EXERCISE DIRECTIONS
Lines after the one containing "none -> [30,316,372,476]" are to be omitted; print exactly each line from the start of the records up to and including it.

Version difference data
====================

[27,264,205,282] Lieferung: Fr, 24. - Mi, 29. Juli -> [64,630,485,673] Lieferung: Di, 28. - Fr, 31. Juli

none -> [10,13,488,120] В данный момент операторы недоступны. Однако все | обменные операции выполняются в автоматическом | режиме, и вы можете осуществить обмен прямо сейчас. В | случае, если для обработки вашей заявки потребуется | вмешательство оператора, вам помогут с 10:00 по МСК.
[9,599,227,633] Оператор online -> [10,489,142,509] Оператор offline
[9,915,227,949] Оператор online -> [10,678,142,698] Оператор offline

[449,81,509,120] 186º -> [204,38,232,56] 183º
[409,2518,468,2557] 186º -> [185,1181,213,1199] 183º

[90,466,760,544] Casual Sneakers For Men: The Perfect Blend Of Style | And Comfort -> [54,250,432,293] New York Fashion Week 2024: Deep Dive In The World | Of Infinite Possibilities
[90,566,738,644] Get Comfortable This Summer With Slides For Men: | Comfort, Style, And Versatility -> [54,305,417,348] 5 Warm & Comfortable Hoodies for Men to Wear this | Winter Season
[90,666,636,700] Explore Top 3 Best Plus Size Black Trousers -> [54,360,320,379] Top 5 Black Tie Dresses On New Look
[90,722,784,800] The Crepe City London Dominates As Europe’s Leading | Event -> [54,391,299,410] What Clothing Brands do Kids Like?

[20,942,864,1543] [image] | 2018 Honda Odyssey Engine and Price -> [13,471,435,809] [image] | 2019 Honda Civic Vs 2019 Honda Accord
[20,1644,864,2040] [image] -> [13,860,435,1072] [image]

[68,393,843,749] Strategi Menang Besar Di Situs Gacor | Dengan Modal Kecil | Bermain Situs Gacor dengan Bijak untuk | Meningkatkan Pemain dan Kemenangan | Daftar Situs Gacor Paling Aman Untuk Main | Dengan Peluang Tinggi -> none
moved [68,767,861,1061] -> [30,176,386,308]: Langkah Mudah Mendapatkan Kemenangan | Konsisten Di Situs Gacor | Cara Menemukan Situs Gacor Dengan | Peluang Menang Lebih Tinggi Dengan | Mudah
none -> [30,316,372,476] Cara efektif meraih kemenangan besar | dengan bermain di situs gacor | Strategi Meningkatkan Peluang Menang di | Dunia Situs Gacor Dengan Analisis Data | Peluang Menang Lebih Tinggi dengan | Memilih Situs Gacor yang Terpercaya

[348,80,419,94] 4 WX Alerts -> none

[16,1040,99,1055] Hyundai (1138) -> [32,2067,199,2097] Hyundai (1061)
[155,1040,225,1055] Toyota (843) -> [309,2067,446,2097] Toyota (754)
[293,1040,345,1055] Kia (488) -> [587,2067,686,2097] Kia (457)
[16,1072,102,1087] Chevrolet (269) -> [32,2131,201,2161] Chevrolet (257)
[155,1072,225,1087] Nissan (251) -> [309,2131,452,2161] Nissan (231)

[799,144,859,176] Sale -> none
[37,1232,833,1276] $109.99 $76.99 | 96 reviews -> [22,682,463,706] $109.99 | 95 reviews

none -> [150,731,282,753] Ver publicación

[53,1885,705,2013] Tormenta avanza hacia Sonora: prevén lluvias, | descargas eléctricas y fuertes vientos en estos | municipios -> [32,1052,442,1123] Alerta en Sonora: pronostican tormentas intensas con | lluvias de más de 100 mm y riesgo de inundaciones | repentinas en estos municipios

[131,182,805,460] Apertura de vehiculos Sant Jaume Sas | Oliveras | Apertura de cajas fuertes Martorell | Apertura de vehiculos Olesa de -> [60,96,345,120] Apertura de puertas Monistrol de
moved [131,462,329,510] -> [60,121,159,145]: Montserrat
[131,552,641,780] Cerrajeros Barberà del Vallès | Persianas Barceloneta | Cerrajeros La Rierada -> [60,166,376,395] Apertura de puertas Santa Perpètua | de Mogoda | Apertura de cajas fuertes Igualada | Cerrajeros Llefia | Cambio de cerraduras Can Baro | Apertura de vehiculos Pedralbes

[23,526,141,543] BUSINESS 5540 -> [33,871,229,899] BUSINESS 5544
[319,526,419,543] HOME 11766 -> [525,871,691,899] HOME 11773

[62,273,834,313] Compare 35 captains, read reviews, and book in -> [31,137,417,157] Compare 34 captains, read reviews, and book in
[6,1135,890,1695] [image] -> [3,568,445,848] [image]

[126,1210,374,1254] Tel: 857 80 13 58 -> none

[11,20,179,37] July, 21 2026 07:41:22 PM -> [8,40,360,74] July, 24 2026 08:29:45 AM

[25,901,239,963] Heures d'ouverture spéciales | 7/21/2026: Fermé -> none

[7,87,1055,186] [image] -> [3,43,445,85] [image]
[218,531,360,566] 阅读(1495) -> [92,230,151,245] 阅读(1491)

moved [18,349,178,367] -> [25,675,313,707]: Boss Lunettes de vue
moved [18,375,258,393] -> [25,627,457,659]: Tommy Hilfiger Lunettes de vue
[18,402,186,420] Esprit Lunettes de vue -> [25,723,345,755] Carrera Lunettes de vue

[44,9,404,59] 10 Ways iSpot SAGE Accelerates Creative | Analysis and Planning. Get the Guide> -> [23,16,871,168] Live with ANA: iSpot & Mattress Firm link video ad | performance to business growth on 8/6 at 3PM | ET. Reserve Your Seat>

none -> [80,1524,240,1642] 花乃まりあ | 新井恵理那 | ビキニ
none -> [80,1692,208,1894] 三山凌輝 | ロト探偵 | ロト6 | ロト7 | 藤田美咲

====================

ANSWER SECTION
[27,264,205,282] Lieferung: Fr, 24. - Mi, 29. Juli -> [64,630,485,673] Lieferung: Di, 28. - Fr, 31. Juli

none -> [10,13,488,120] В данный момент операторы недоступны. Однако все | обменные операции выполняются в автоматическом | режиме, и вы можете осуществить обмен прямо сейчас. В | случае, если для обработки вашей заявки потребуется | вмешательство оператора, вам помогут с 10:00 по МСК.
[9,599,227,633] Оператор online -> [10,489,142,509] Оператор offline
[9,915,227,949] Оператор online -> [10,678,142,698] Оператор offline

[449,81,509,120] 186º -> [204,38,232,56] 183º
[409,2518,468,2557] 186º -> [185,1181,213,1199] 183º

[90,466,760,544] Casual Sneakers For Men: The Perfect Blend Of Style | And Comfort -> [54,250,432,293] New York Fashion Week 2024: Deep Dive In The World | Of Infinite Possibilities
[90,566,738,644] Get Comfortable This Summer With Slides For Men: | Comfort, Style, And Versatility -> [54,305,417,348] 5 Warm & Comfortable Hoodies for Men to Wear this | Winter Season
[90,666,636,700] Explore Top 3 Best Plus Size Black Trousers -> [54,360,320,379] Top 5 Black Tie Dresses On New Look
[90,722,784,800] The Crepe City London Dominates As Europe’s Leading | Event -> [54,391,299,410] What Clothing Brands do Kids Like?

[20,942,864,1543] [image] | 2018 Honda Odyssey Engine and Price -> [13,471,435,809] [image] | 2019 Honda Civic Vs 2019 Honda Accord
[20,1644,864,2040] [image] -> [13,860,435,1072] [image]

[68,393,843,749] Strategi Menang Besar Di Situs Gacor | Dengan Modal Kecil | Bermain Situs Gacor dengan Bijak untuk | Meningkatkan Pemain dan Kemenangan | Daftar Situs Gacor Paling Aman Untuk Main | Dengan Peluang Tinggi -> none
moved [68,767,861,1061] -> [30,176,386,308]: Langkah Mudah Mendapatkan Kemenangan | Konsisten Di Situs Gacor | Cara Menemukan Situs Gacor Dengan | Peluang Menang Lebih Tinggi Dengan | Mudah
none -> [30,316,372,476] Cara efektif meraih kemenangan besar | dengan bermain di situs gacor | Strategi Meningkatkan Peluang Menang di | Dunia Situs Gacor Dengan Analisis Data | Peluang Menang Lebih Tinggi dengan | Memilih Situs Gacor yang Terpercaya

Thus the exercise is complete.